Your assignment - Look through the entries that follow and return each line that has the string "subtotal".

Given entries -
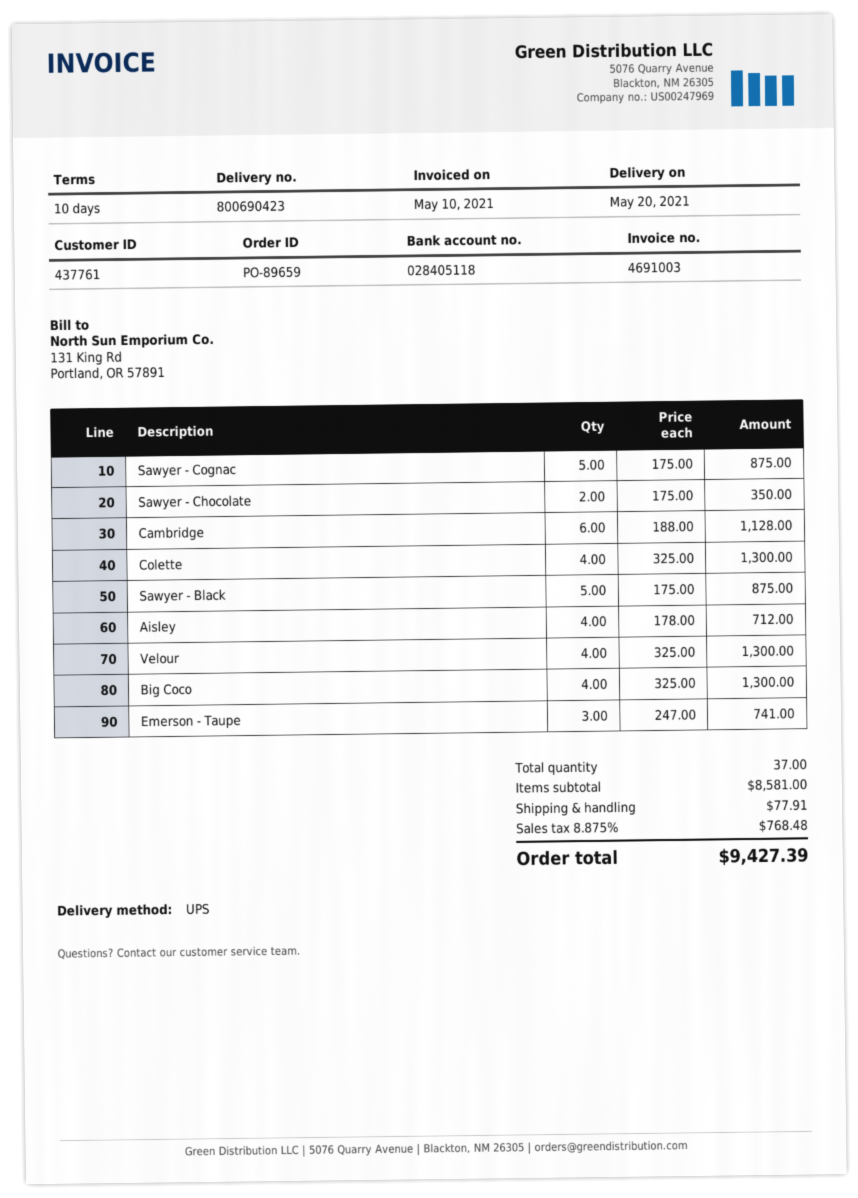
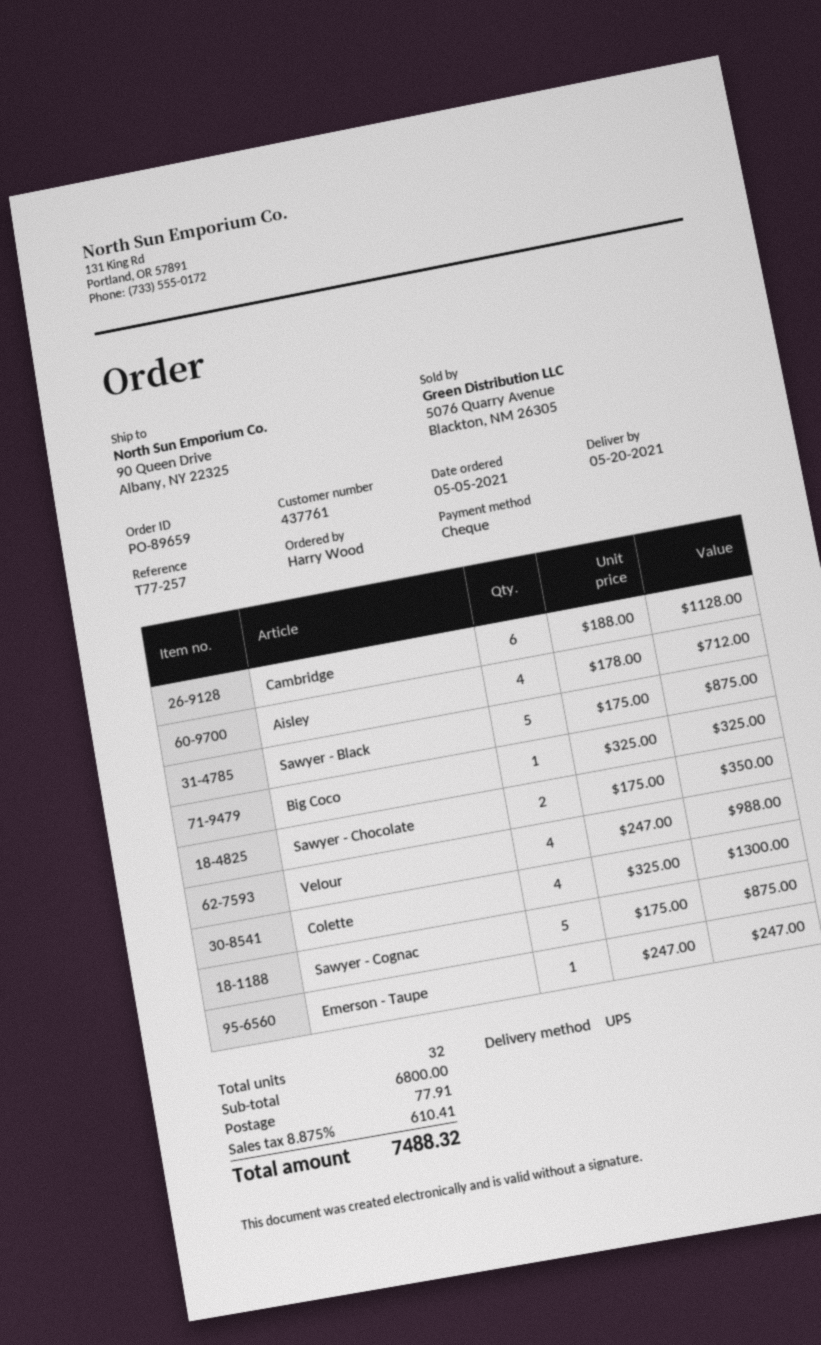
Velour: 4 x 325.00 = 1300.00 -> 4 x 247.00 = 988.00
Big Coco: 4 x 325.00 = 1300.00 -> 1 x 325.00 = 325.00
Emerson - Taupe: 3 x 247.00 = 741.00 -> 1 x 247.00 = 247.00
total quantity: 37 -> 32
subtotal: 8581.00 -> 6800.00
tax: 8.875% = 768.48 -> 8.875% = 610.41
total: 9427.39 -> 7488.32

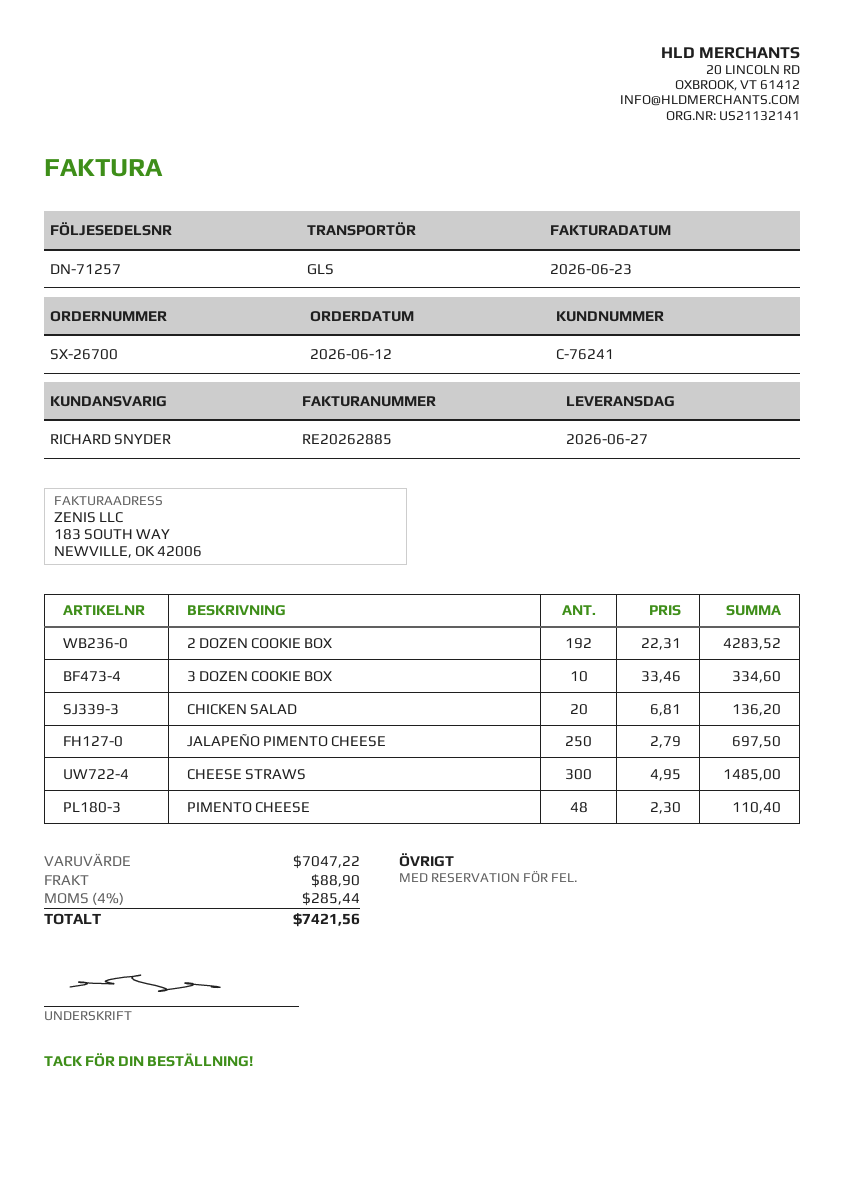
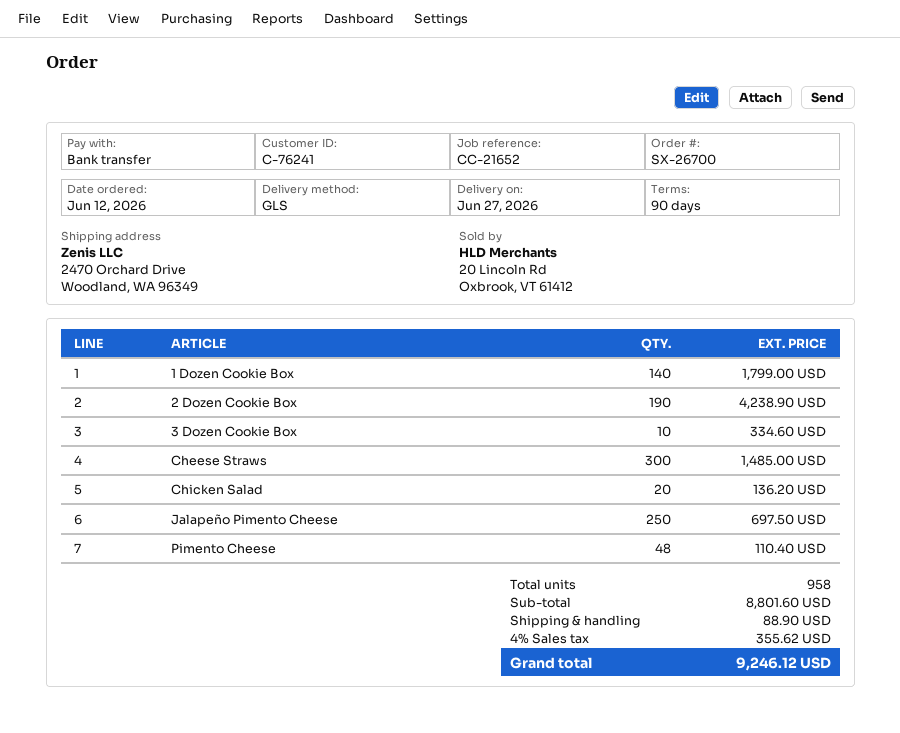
2 DOZEN COOKIE BOX: 192 for 4283.52 -> 190 for 4238.90
1 Dozen Cookie Box: none -> 140 for 1799.00
subtotal: 7047.22 -> 8801.60
tax: 4% = 285.44 -> 4% = 355.62
total: 7421.56 -> 9246.12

Reply to the task -
subtotal: 8581.00 -> 6800.00
subtotal: 7047.22 -> 8801.60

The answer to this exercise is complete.